What is the OpenDNS Security Graph?
Security Graph is the OpenDNS technology that automates detection of both known and emergent threats. Security Graph analyzes a cross-section of the world’s Internet activity to observe infrastructure being staged before an attack is launched. This predictive intelligence powers Investigate, our threat intelligence product, and Umbrella, our security enforcement product.
How we collect data
As one of the largest global recursive DNS providers, OpenDNS resolves and routes over 70 billion Internet requests daily, from 65 million active consumer and enterprise users across 160+ countries. This diverse data set reveals billions of combinations of domain names, origin, and destination IP addresses that we can use to find where attacks are staged and launched, how widespread the attack is, and can even predict future threats.
Traditional databases cannot store and process the millions of events per second and terabytes of data streaming through our systems in real time. Our infrastructure engineers use Apache Hadoop , Hive , Pig , and other cutting edge technologies to overcome the big data challenges.
But no security provider can do it all. So we cultivated a community of 200 security partners—not just public feeds. For example, some partners share attack attribution data that we correlate with domain names to uncover a deeper understanding of threats.
- What data do we collect at the DNS and BGP layer? The list is very long, but here are some key elements that we collect: domain names requested, IP addresses stored per DNS record, authoritative nameservers per DNS record, other DNS record attributes (e.g. registered owner), the geographic distribution and traffic volume per DNS request, and the BGP routes between IP networks. We can even route the traffic for some domain names through our own proxies to discover malicious content. We track this data historically to observe where attack infrastructures are staged.
- Why do we exchange data with security partners? Our partnerships enable us to correlate attacks with infrastructures that are being mobilized for a developing attack that has not yet been launched. We do not reverse engineer malware to uncover what it exactly does on devices or networks. We also do not create signatures. But other vendors do, which is why we have over 200 partnerships to layer on security intelligence.
How we analyze data
We constantly observe new unusual DNS request patterns, atypical domain names, and suspicious DNS records or BGP route changes. The volume of information makes it impossible for even an army of researchers to analyze it all. So we hire data scientists to train machines how to identify malware, botnets, phishing, and advanced threats based on this real-time and historical activity.

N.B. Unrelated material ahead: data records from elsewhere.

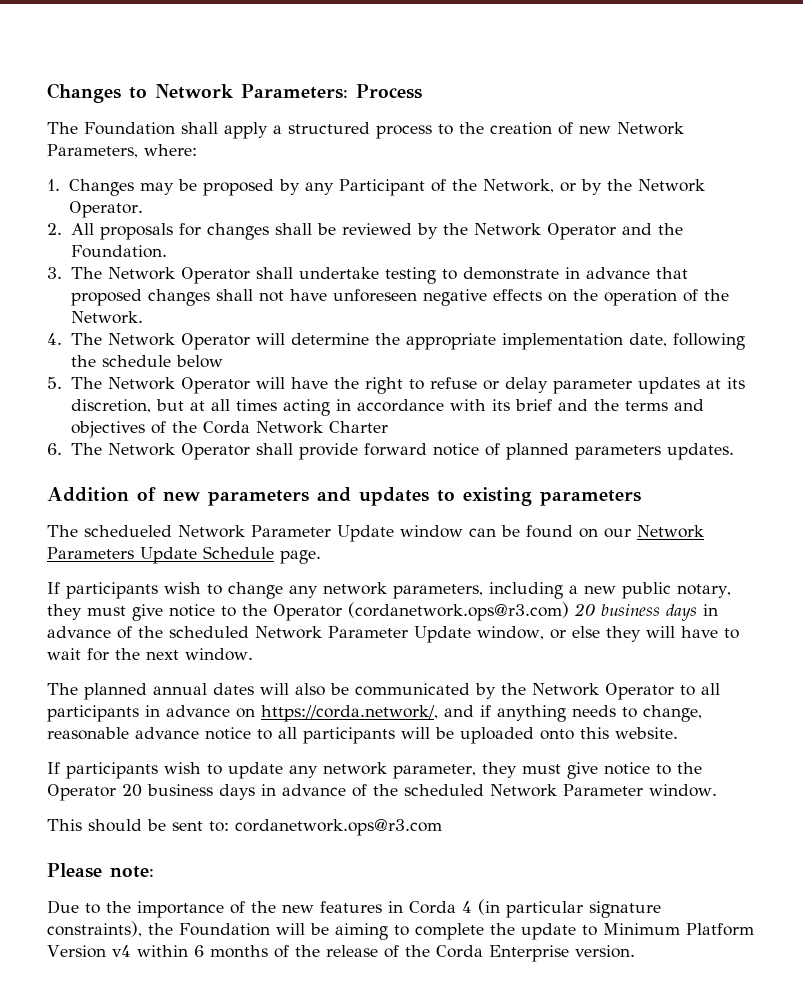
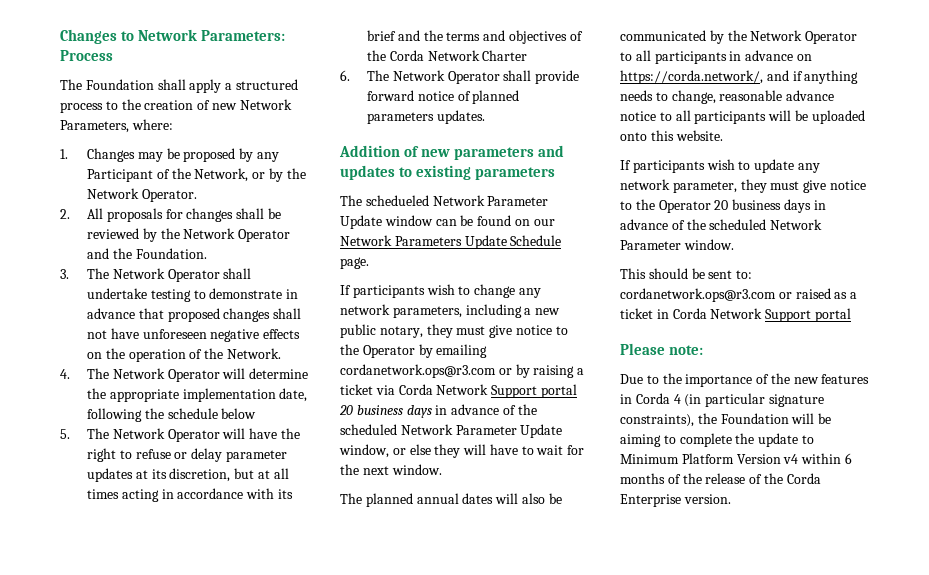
[348,602,569,621] (cordanetwork.ops@r3.com) -> [418,344,488,358] [340,364,585,378] [340,384,577,398] by emailing cordanetwork.ops@r3.com or by raising a ticket via Corda Network Support portal
(442, 827) none -> [778,288,858,299] [620,308,851,322] or raised as a ticket in Corda Network Support portal

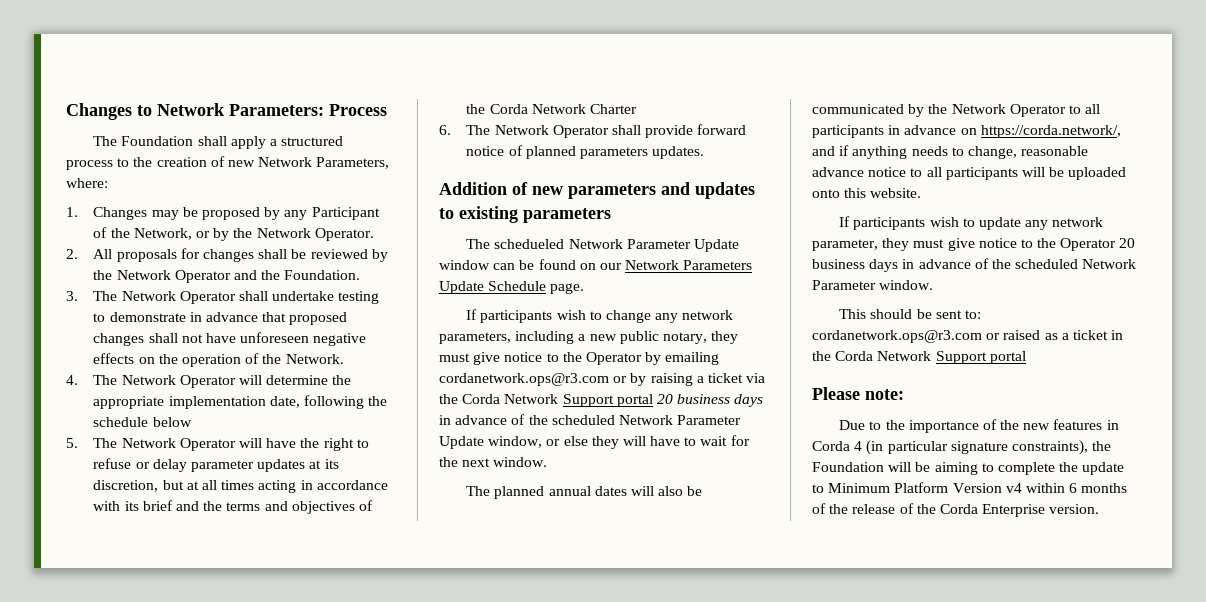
(395, 390) none -> [439,394,458,404] the
(669, 314) none -> [812,351,831,361] the

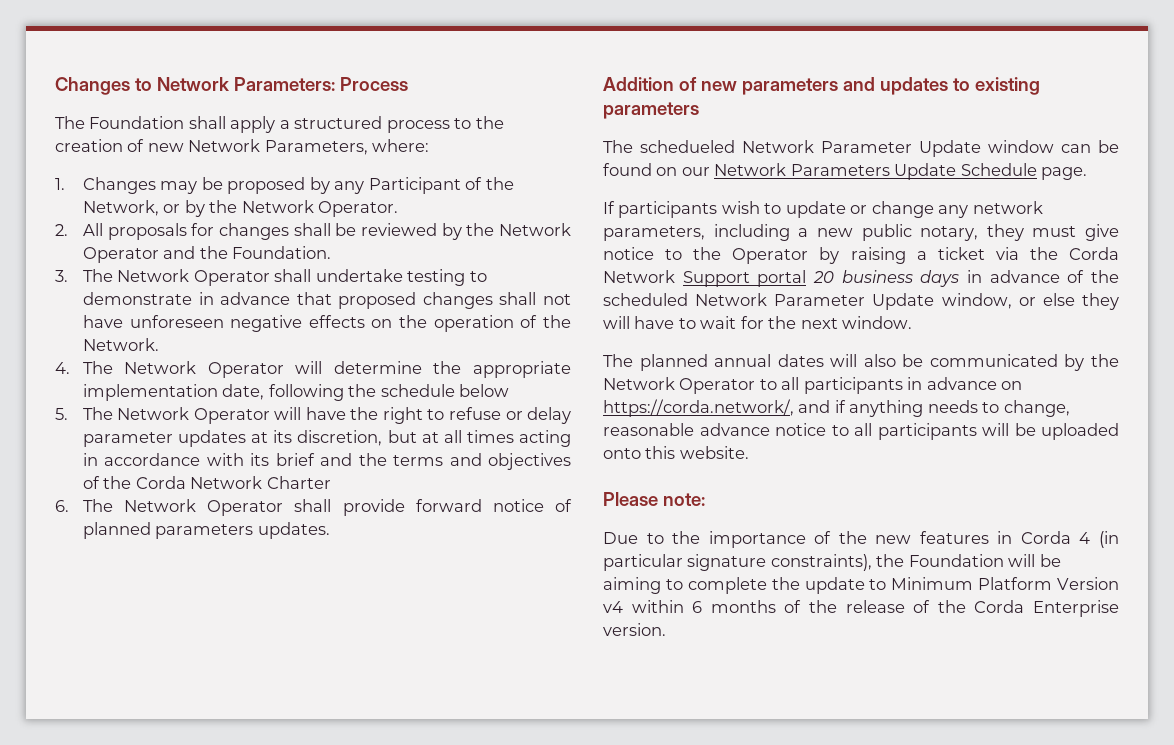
(602, 315) none -> [785,201,868,218] update or
[665,352,720,365] [439,373,647,386] emailing cordanetwork.ops@r3.com or by -> (840, 255) none
[839,216,1104,230] [812,238,1136,251] [812,258,1137,272] [812,280,934,290] [839,309,981,319] [812,330,1124,343] [812,351,1026,364] // If participants wish to update any network parameter, they must give notice to the Operator 20 business days in advance of the scheduled Network Parameter window. // This should be sent to: cordanetwork.ops@r3.com or raised as a ticket in the Corda Network Support portal -> (749, 452) none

OpenDNS Security Labs is our team of data scientists, engineers, mathematicians, and security researchers that is constantly innovating on security. Our Security Labs team uses visualization, advanced data mining techniques, and security domain expertise to develop algorithmic classifiers to categorize and score data. These classifiers are used to automatically reveal patterns, detect anomalies, classify malicious domains, and predict future malicious sites.These are some of the techniques used by our Security Labs team:
- Visualization It’s hard to find patterns by looking through millions of rows of log data. We take a different approach by applying 3D modeling and other visualization techniques to our data. OpenGraphiti is an interactive open source data visualization engine we created to enable security analysts, researchers and data scientists to pair visualization with big data to create 3D representations of threats. This helps our Security Labs team quickly identify patterns and relationships that would otherwise be hard to find. Visualization helps us see how the Internet changes over time and see where to dig deeper in our research.
- Data mining The Security Labs team builds algorithmic classifiers using data mining methods including graph theory, machine learning, and artificial intelligence. We train and tune the classifiers over time, so they automatically analyze and score all of our data.

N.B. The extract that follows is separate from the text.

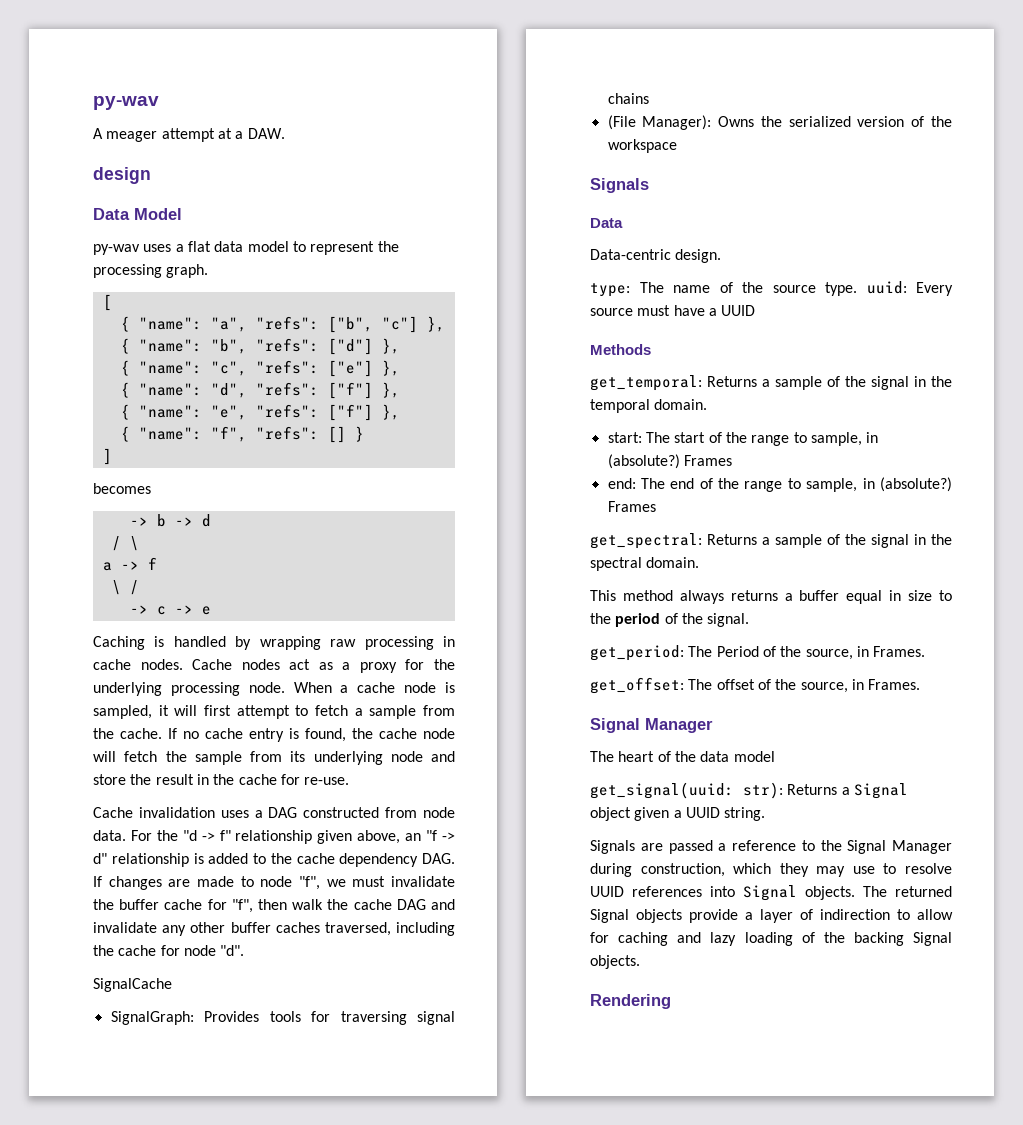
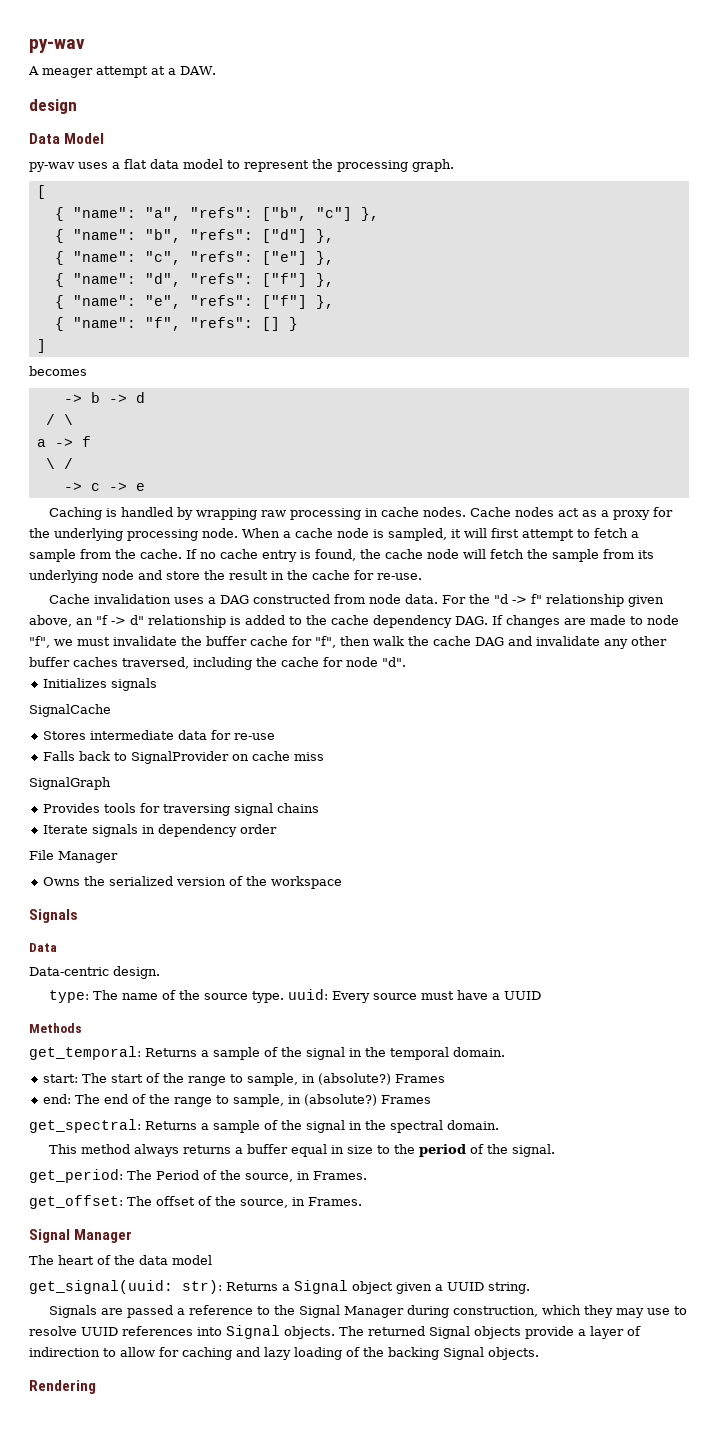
(245, 950) none -> [43,678,158,691] // Initializes signals
[110,1011,194,1025] SignalGraph: -> [43,730,276,740] [43,751,325,764] [29,777,111,790] Stores intermediate data for re-use // Falls back to SignalProvider on cache miss // SignalGraph //
[607,115,712,130] (File Manager): -> [43,824,278,837] [29,850,118,863] Iterate signals in dependency order // File Manager //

- Domain expertise The Security Labs team supplements our machine learning with human intelligence. Not only do our researchers have years of security domain expertise, but we also collaborate with over 200 partners in the security community.
Intelligence gained from Big Data analysis
To discover patterns and detect anomalies, we design algorithmic classifiers to categorize and score data. Many classifiers analyze spatial relationships, such as graphing the associations of and connections between networks and systems across the Internet. Some classifiers analyze time-based relationships, such as discovering domain co-occurrences as a result of consecutive DNS requests over very short timeframes, repeated by thousands of users. Other classifiers analyze statistical deviations from normal activity, such as measuring the geographic distribution of IP networks requesting a domain name.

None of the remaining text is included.